■ Task inputs ■
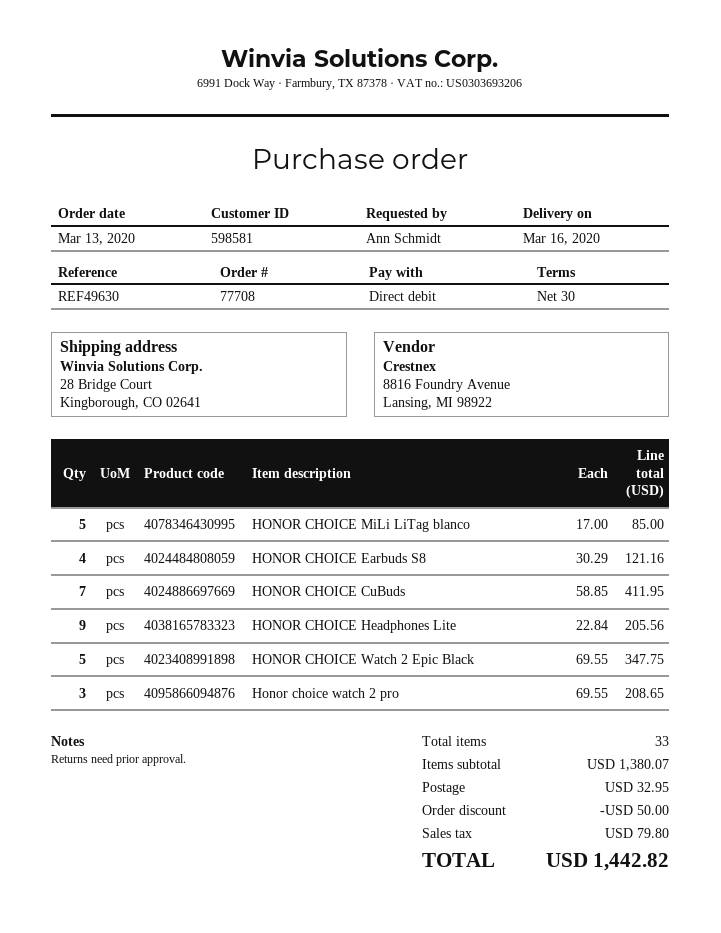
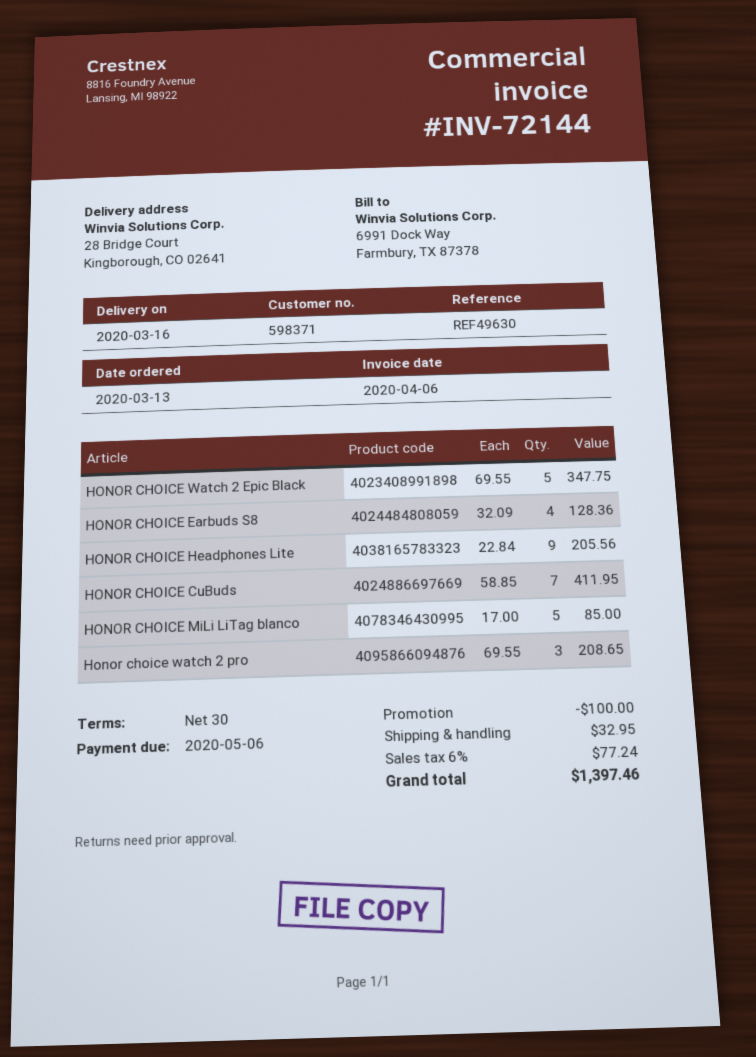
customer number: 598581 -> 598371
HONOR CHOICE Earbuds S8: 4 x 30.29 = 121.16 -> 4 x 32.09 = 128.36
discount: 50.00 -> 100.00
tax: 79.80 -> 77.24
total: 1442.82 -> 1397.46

■ Exercise requirements ■
Your output must be the exact lines from the one containing "discount: 50.00 -> 100.00" through the end of the data above, both included, and nothing more.

■ Written answer ■
discount: 50.00 -> 100.00
tax: 79.80 -> 77.24
total: 1442.82 -> 1397.46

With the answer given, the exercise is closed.